[Before-and-after change records]
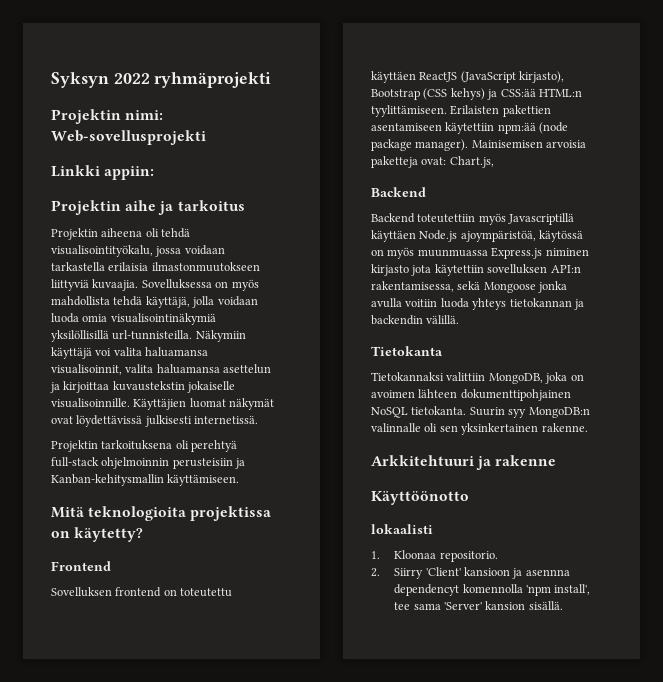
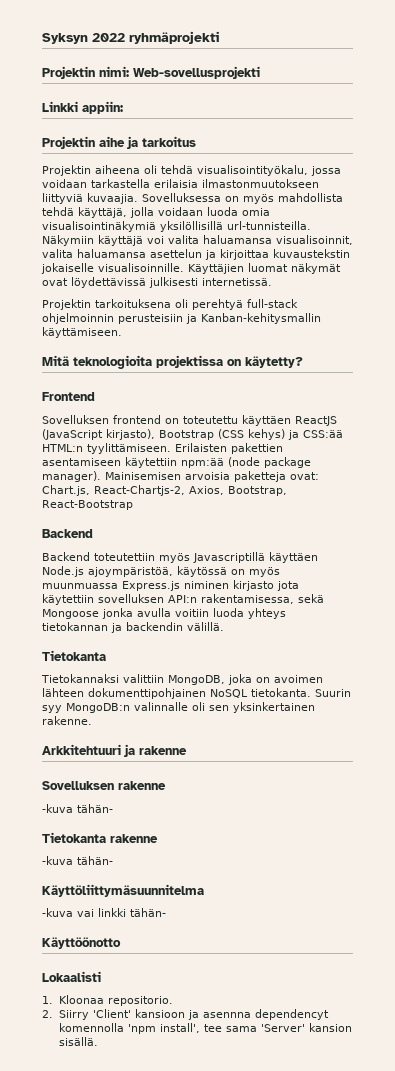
- Mainisemisen arvoisia paketteja ovat: Chart.js,
+ Mainisemisen arvoisia paketteja ovat: Chart.js, React-Chartjs-2, Axios, Bootstrap, React-Bootstrap
+ Sovelluksen rakenne
+ -kuva tähän-
+ Tietokanta rakenne
+ -kuva tähän-
+ Käyttöliittymäsuunnitelma
+ -kuva vai linkki tähän-
- lokaalisti
+ Lokaalisti

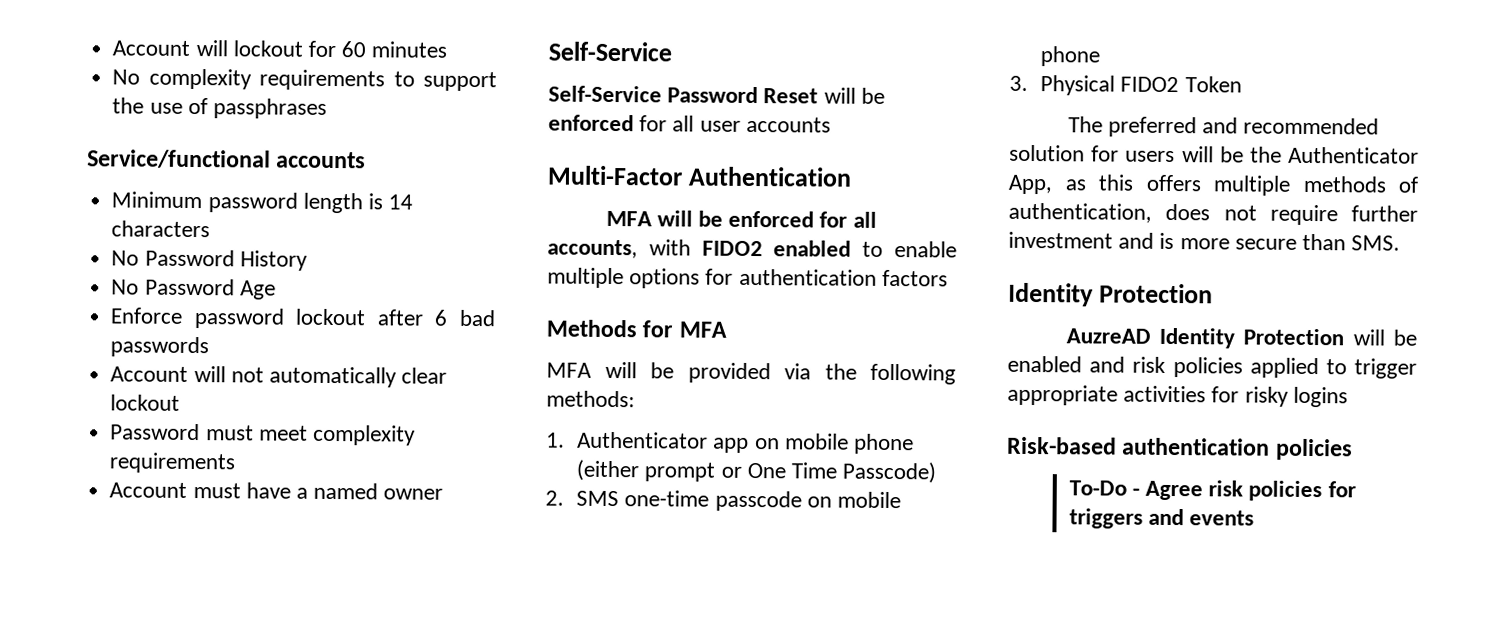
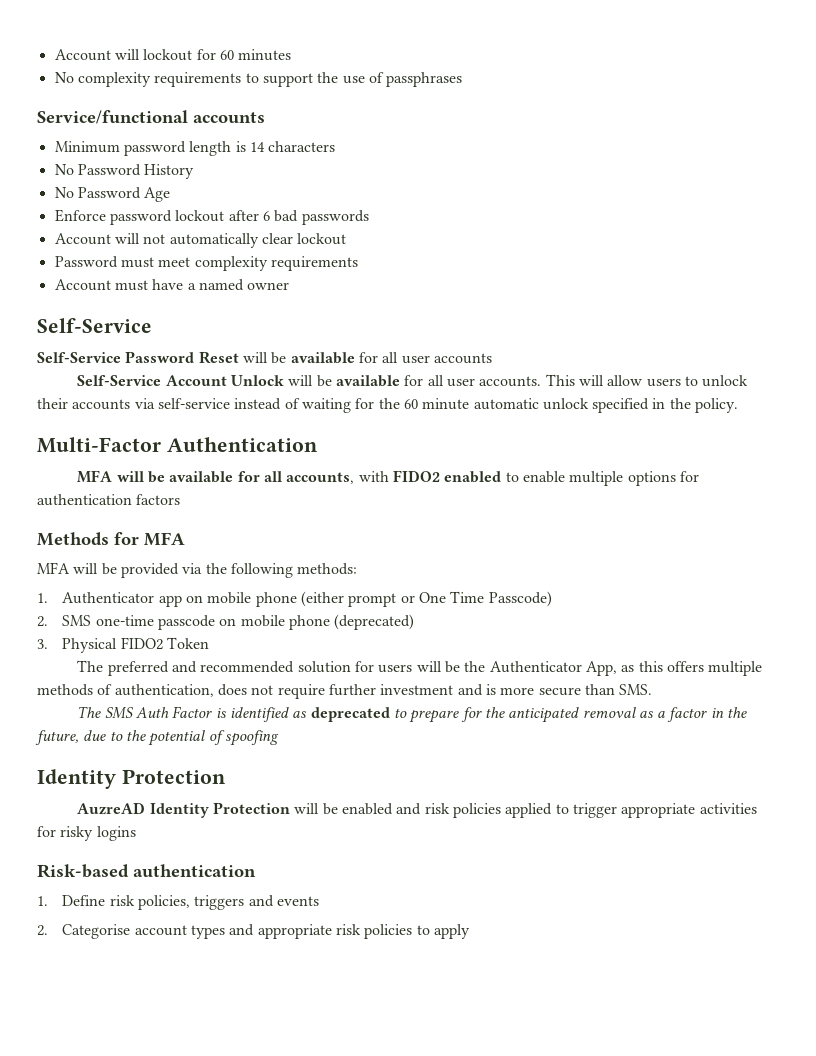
- Self-Service Password Reset will be enforced for all user accounts
+ Self-Service Password Reset will be available for all user accounts
+ Self-Service Account Unlock will be available for all user accounts. This will allow users to unlock their accounts via self-service instead of waiting for the 60 minute automatic unlock specified in the policy.
- MFA will be enforced for all accounts, with FIDO2 enabled to enable multiple options for authentication factors
+ MFA will be available for all accounts, with FIDO2 enabled to enable multiple options for authentication factors
- 2. SMS one-time passcode on mobile phone
+ 2. SMS one-time passcode on mobile phone (deprecated)
+ The SMS Auth Factor is identified as deprecated to prepare for the anticipated removal as a factor in the future, due to the potential of spoofing
- Risk-based authentication policies
- To-Do - Agree risk policies for triggers and events
+ Risk-based authentication
+ 1. Define risk policies, triggers and events
+ 2. Categorise account types and appropriate risk policies to apply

◆ TASK DETAILS
From the data above, copy each line where the string "options" appears.

◆ REPLY TO THE EXERCISE
- MFA will be enforced for all accounts, with FIDO2 enabled to enable multiple options for authentication factors
+ MFA will be available for all accounts, with FIDO2 enabled to enable multiple options for authentication factors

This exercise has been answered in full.